Con l’espressione “dieci comandamenti” si intende una iniziativa molto interessante nata a Roma, una decina d’anni fa, ad opera di un sacerdote, che ha impostato uno schema per portare il primo annuncio. I destinatari sono gruppi di giovani, ma non solo; il ciclo completo di incontri dura due anni: si parte dalla lettura di testi biblici per incontrare la vita delle persone. Nella nostra provincia cappuccina ci sono due di questi gruppi, uno a Santarcangelo e uno a Reggio Emilia, poi dovrebbe prendere vita quello di Vignola. Forse non è un annuncio profondissimo, ma tiene conto di come la gente è: non particolarmente preparata, e magari ha ancora bisogno di un cibo “omogeneizzato”.
Il Festival Francescano è una realtà ancora più nuova, nata dalla fantasia francescana, per portare il messaggio nelle strade e nelle piazze: se Maometto non va alla montagna… Il festival nasce con credenziali molto forti: Francesco e tutta la storia francescana con una lunga serie di santi che hanno una grande attrattiva.
Ritornando a quanto detto prima, uno dei grandi mezzi per evangelizzare è la preghiera, e la casa di preghiera di Cesena è un luogo particolare in cui trovare accoglienza.

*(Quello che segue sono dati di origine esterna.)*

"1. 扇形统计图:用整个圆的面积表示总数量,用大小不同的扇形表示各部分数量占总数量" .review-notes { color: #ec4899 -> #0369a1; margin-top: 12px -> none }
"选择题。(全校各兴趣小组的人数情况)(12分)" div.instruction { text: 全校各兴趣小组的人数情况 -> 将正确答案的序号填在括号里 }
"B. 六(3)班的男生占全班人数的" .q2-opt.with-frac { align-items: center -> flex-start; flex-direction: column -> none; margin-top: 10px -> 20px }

Pregare in un certo modo, avendo cura di preparare la preghiera, anche se semplice, può essere un importante strumento di evangelizzazione.
Le parrocchie non sono una peculiarità di noi cappuccini, ma abbiamo tre grandi parrocchie a Bologna, Faenza e Fidenza di cui prenderci cura, e dovremmo farlo in modo un po’ diverso dai sacerdoti secolari non fosse altro per il fatto che lì, a differenza di quanto accade solitamente, ci sono tre o anche quattro sacerdoti, magari accompagnati da fratelli laici. Perciò il servizio è maggiore, e soprattutto lo spirito di fraternità dovrebbe essere una caratteristica tipica delle nostre parrocchie.

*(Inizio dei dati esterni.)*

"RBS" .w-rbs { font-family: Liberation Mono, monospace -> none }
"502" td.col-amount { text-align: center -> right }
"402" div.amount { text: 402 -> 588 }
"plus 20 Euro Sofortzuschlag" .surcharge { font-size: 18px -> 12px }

Il campo della pastorale giovanile e vocazionale ha il suo centro principale a Vignola, con la Casa Frate Leone, che accoglie gruppi di giovani, con stile fraterno e attenzione a tutti e a ciascuno.

Il panorama è ampio e viene in mente che Benedetto XVI ha riconosciuto la necessità di istituire, alla fine del 2010, il Pontificio Consiglio per la Promozione della Nuova Evangelizzazione.

C’è grande discussione sull’espressione “nuova evangelizzazione”: probabilmente, dopo una prima evangelizzazione che è venuta attraverso la tradizione, e si è fermata fino ai dodici o tredici anni, si tratta di una seconda evangelizzazione, ripresentando il vangelo a persone che vivono in tempi di secolarizzazione, di agnosticismo, di disinteresse. Forse si tratta di avere più coraggio, come ricordava Julia Kristeva, psicanalista, filosofa e scrittrice, invitata, in occasione della giornata della pace del 27 ottobre scorso ad Assisi, a rappresentare i non credenti “cercatori della verità”: osare un nuovo umanesimo, rimettere in dialogo l’umanesimo cristiano e l’umanesimo nato dall’illuminismo, che noi abbiamo sempre messo all’angolo e disprezzato. Forse è venuto il momento di riconoscere che tutti desideriamo la verità, e che, tutti insieme, tenendoci per mano, possiamo cercare di incamminarci verso la verità. Perché una delle cose che risultano più antipatiche all’uomo d’oggi è che qualcuno si presenti con la pretesa d’avere la verità in tasca, bella e confezionata da propinare dall’alto in basso; questo atteggiamento provoca subito il rifiuto pregiudiziale e impedisce l’incontro e il dialogo. Ci è richiesta più umiltà nel modo di proporre il messaggio evangelico, sentendoci tutti pellegrini verso la verità.